— EXERCISE REQUIREMENTS —
Set down each of the records below exactly as it reads. No pictures go into the copy.

Revision comparison data

========

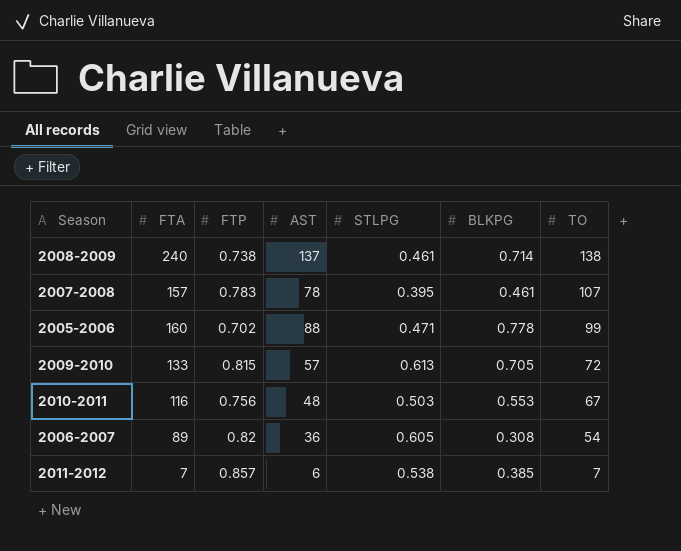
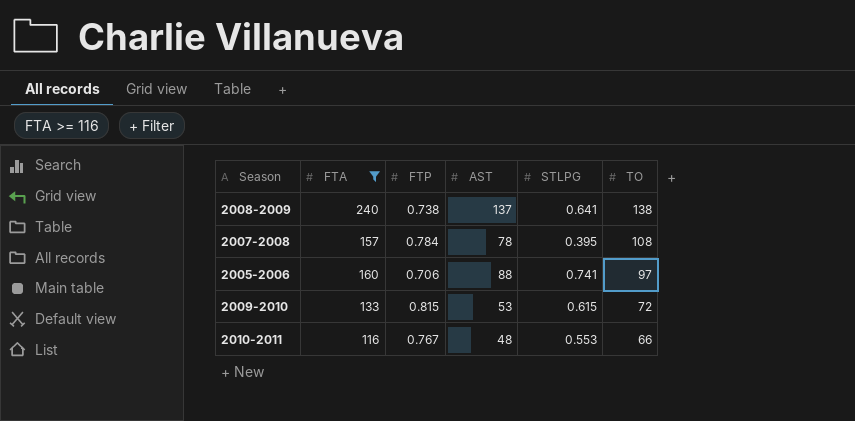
filter: none -> FTA >= 116
column BLKPG | position: 6 -> none
2008-2009 | STLPG: 0.461 -> 0.641
2007-2008 | FTP: 0.783 -> 0.784
2007-2008 | TO: 107 -> 108
2005-2006 | FTP: 0.702 -> 0.706
2005-2006 | STLPG: 0.471 -> 0.741
2005-2006 | TO: 99 -> 97
2009-2010 | AST: 57 -> 53
2009-2010 | STLPG: 0.613 -> 0.615
2010-2011 | FTP: 0.756 -> 0.767
2010-2011 | STLPG: 0.503 -> 0.553
2010-2011 | TO: 67 -> 66

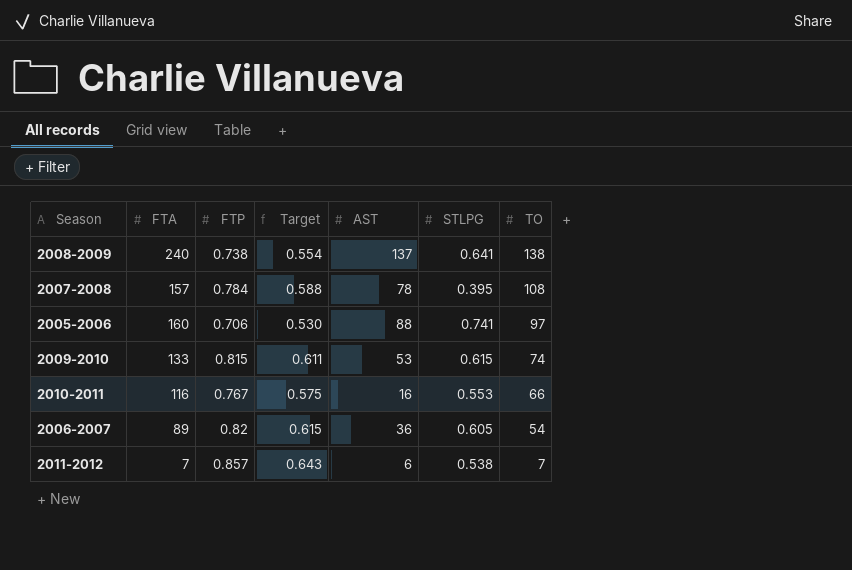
filter: FTA >= 116 -> none
column Target | formula: none -> [FTP] * 0.75
2009-2010 | TO: 72 -> 74
2010-2011 | AST: 48 -> 16

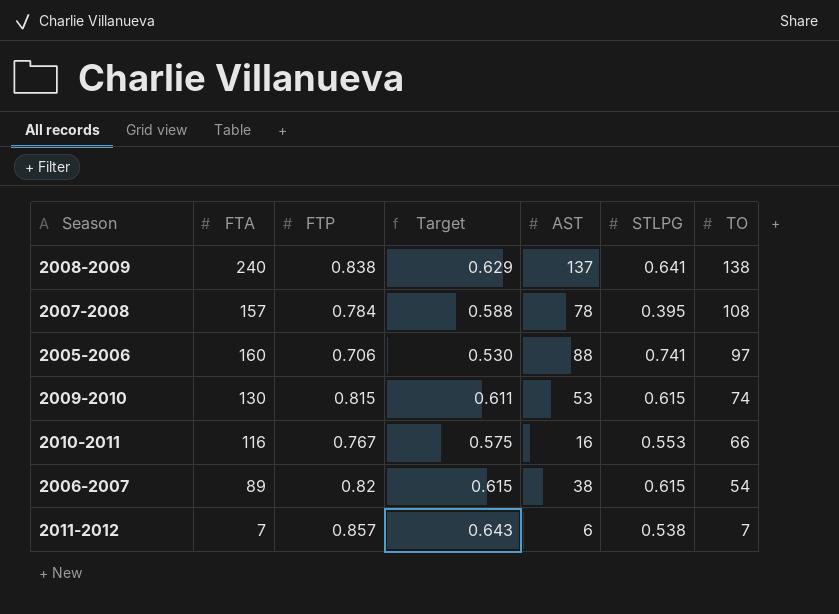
2008-2009 | FTP: 0.738 -> 0.838
2008-2009 | Target: 0.554 -> 0.629
2009-2010 | FTA: 133 -> 130
2006-2007 | AST: 36 -> 38
2006-2007 | STLPG: 0.605 -> 0.615

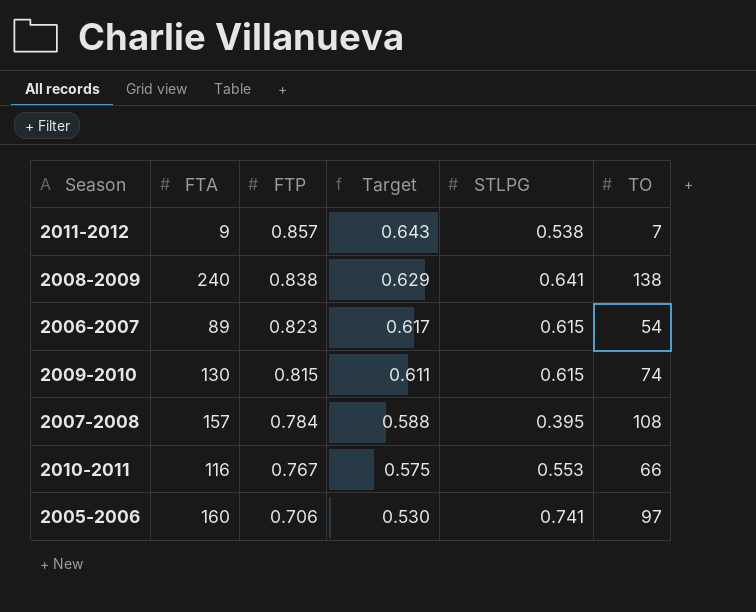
row order: TO descending -> FTP descending
column AST | position: 5 -> none
2011-2012 | FTA: 7 -> 9
2006-2007 | FTP: 0.82 -> 0.823
2006-2007 | Target: 0.615 -> 0.617

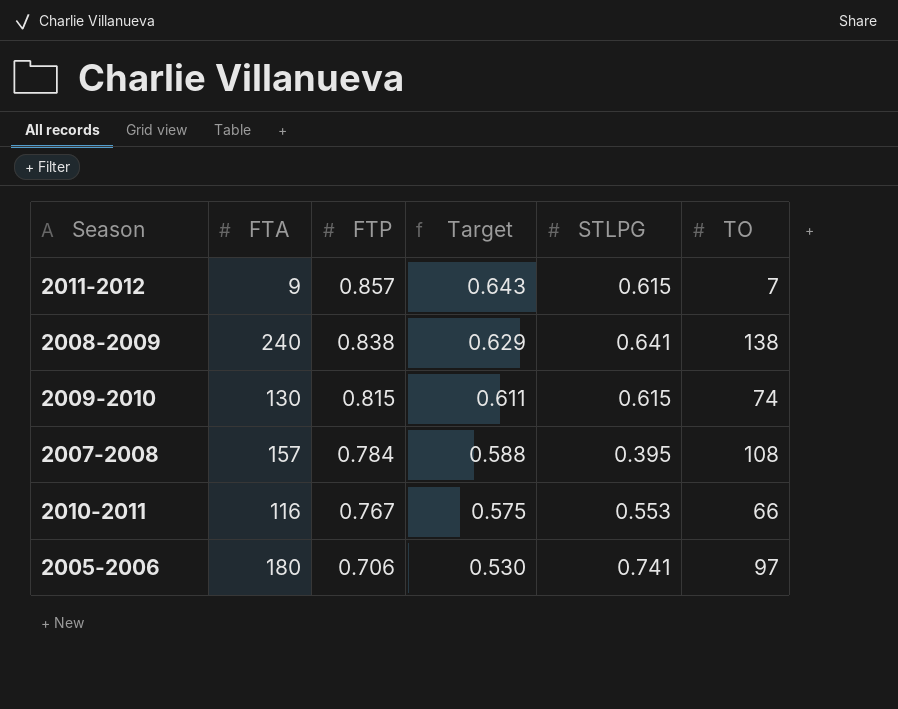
row 2006-2007: 89 | 0.823 | 0.617 | 0.615 | 54 -> none
2011-2012 | STLPG: 0.538 -> 0.615
2005-2006 | FTA: 160 -> 180

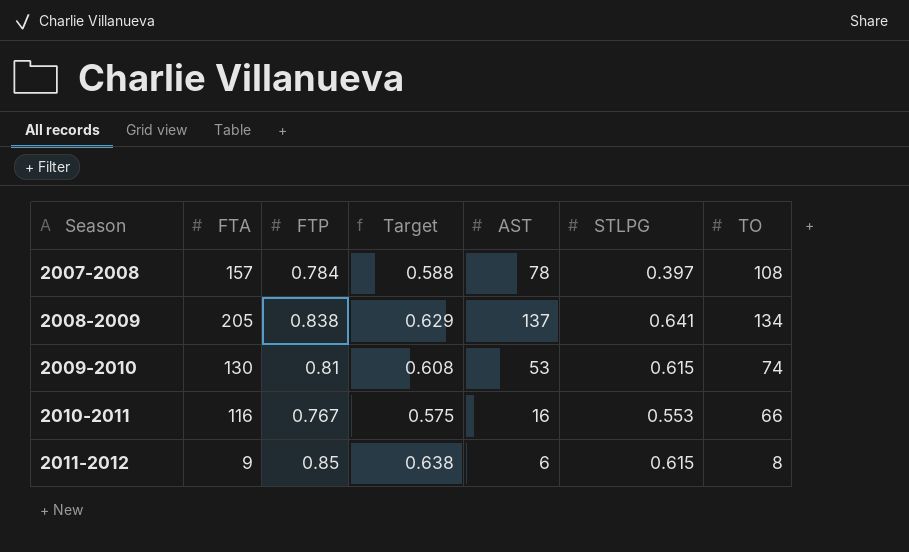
row order: FTP descending -> Season ascending
column AST | position: none -> 5
row 2005-2006: 180 | 0.706 | 0.530 | 0.741 | 97 -> none
2007-2008 | STLPG: 0.395 -> 0.397
2008-2009 | FTA: 240 -> 205
2008-2009 | TO: 138 -> 134
2009-2010 | FTP: 0.815 -> 0.81
2009-2010 | Target: 0.611 -> 0.608
2011-2012 | FTP: 0.857 -> 0.85
2011-2012 | Target: 0.643 -> 0.638
2011-2012 | TO: 7 -> 8

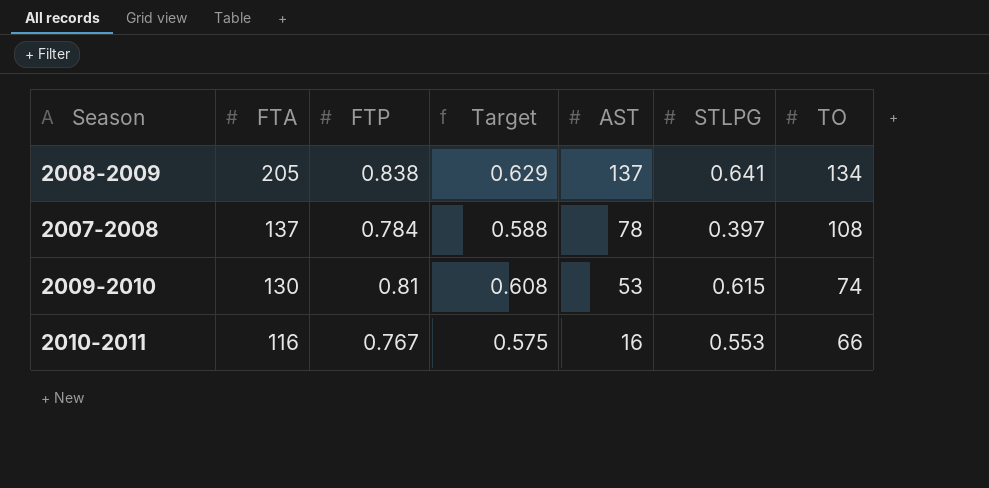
row order: Season ascending -> FTA descending
row 2011-2012: 9 | 0.85 | 0.638 | 6 | 0.615 | 8 -> none
2007-2008 | FTA: 157 -> 137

========

— RESPONSE AREA —
filter: none -> FTA >= 116
column BLKPG | position: 6 -> none
2008-2009 | STLPG: 0.461 -> 0.641
2007-2008 | FTP: 0.783 -> 0.784
2007-2008 | TO: 107 -> 108
2005-2006 | FTP: 0.702 -> 0.706
2005-2006 | STLPG: 0.471 -> 0.741
2005-2006 | TO: 99 -> 97
2009-2010 | AST: 57 -> 53
2009-2010 | STLPG: 0.613 -> 0.615
2010-2011 | FTP: 0.756 -> 0.767
2010-2011 | STLPG: 0.503 -> 0.553
2010-2011 | TO: 67 -> 66

filter: FTA >= 116 -> none
column Target | formula: none -> [FTP] * 0.75
2009-2010 | TO: 72 -> 74
2010-2011 | AST: 48 -> 16

2008-2009 | FTP: 0.738 -> 0.838
2008-2009 | Target: 0.554 -> 0.629
2009-2010 | FTA: 133 -> 130
2006-2007 | AST: 36 -> 38
2006-2007 | STLPG: 0.605 -> 0.615

row order: TO descending -> FTP descending
column AST | position: 5 -> none
2011-2012 | FTA: 7 -> 9
2006-2007 | FTP: 0.82 -> 0.823
2006-2007 | Target: 0.615 -> 0.617

row 2006-2007: 89 | 0.823 | 0.617 | 0.615 | 54 -> none
2011-2012 | STLPG: 0.538 -> 0.615
2005-2006 | FTA: 160 -> 180

row order: FTP descending -> Season ascending
column AST | position: none -> 5
row 2005-2006: 180 | 0.706 | 0.530 | 0.741 | 97 -> none
2007-2008 | STLPG: 0.395 -> 0.397
2008-2009 | FTA: 240 -> 205
2008-2009 | TO: 138 -> 134
2009-2010 | FTP: 0.815 -> 0.81
2009-2010 | Target: 0.611 -> 0.608
2011-2012 | FTP: 0.857 -> 0.85
2011-2012 | Target: 0.643 -> 0.638
2011-2012 | TO: 7 -> 8

row order: Season ascending -> FTA descending
row 2011-2012: 9 | 0.85 | 0.638 | 6 | 0.615 | 8 -> none
2007-2008 | FTA: 157 -> 137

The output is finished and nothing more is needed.